Things to note after radiotherapy for esophageal cancer patients

Things to note after radiotherapy for esophageal cancer patients

For patients with esophageal cancer, the end of radiotherapy does not mean the end of treatment. There are also some related matters that need attention.

First of all, the first thing for esophageal cancer patients after radiotherapy is to ask the attending physician about the next treatment plan. In general, the doctor will also inform the patient and his family of the effect of radiotherapy and the subsequent treatment plan.

Secondly, esophageal cancer patients generally need to review esophageal barium meal radiography after radiotherapy to observe whether the cancer is under control. If the lesion is not under control, local dose increase should be considered. At the same time, patients can keep the radiography results as a baseline film for comparison during future review.

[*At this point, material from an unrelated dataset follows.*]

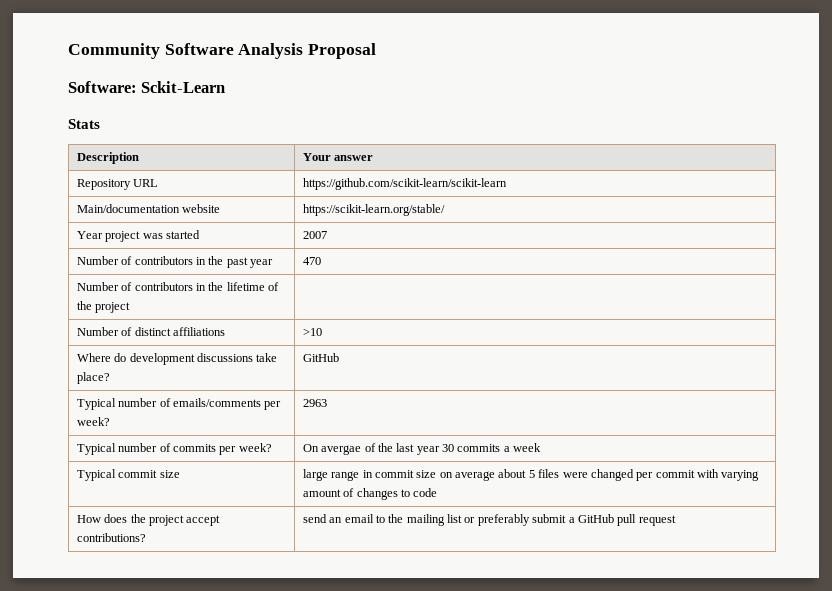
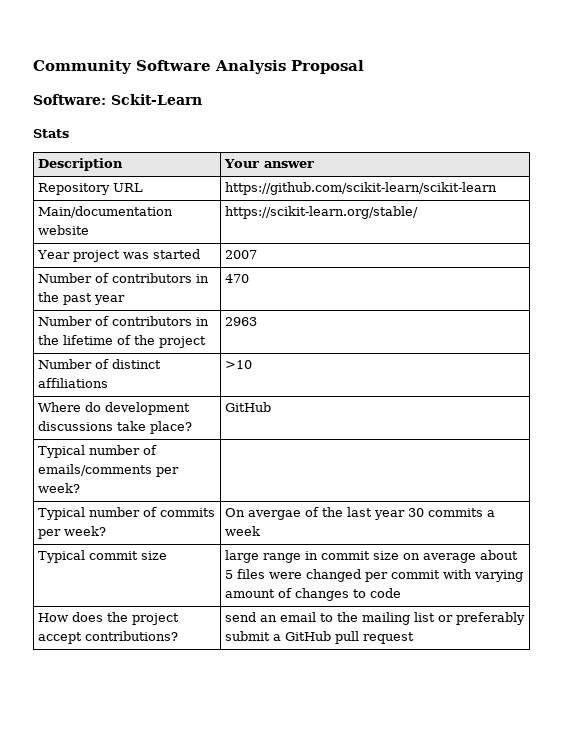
- Number of contributors in the lifetime of the project |
+ Number of contributors in the lifetime of the project | 2963
- Typical number of emails/comments per week? | 2963
+ Typical number of emails/comments per week? |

Third, after radiotherapy, patients should be alert to the occurrence of radiation mediastinitis. Since late-course acceleration is often advocated for radiotherapy of esophageal cancer, the late-stage radiotherapy reaction is often severe. If patients gradually experience chest and back pain after radiotherapy, it is most likely caused by radiation mediastinitis and they should seek medical attention in time.

Fourth, after radiotherapy, the local disease is under control, and the patient should be reexamined regularly. Generally, reexamination is done every 3 months within 2 years after radiotherapy, every 6 months within 3 to 5 years, and once a year after 5 years. The reexamination includes X-ray barium meal, chest anteroposterior and lateral films, abdominal B-ultrasound, electrocardiogram, blood routine, etc., and gastroscopy and chest CT are reviewed when necessary.

Fifth, no matter which hospital esophageal cancer patients receive radiotherapy in, after the radiotherapy is completed, they should ask the attending physician for a treatment summary, stating the treatment dose for each treatment, the number of radiotherapy sessions per week, the total amount of radiotherapy, the size of the irradiation field, the boundaries of the irradiation field, whether the radiotherapy went smoothly, what problems occurred during the radiotherapy, how the doctor handled them, etc., for reference during later treatment.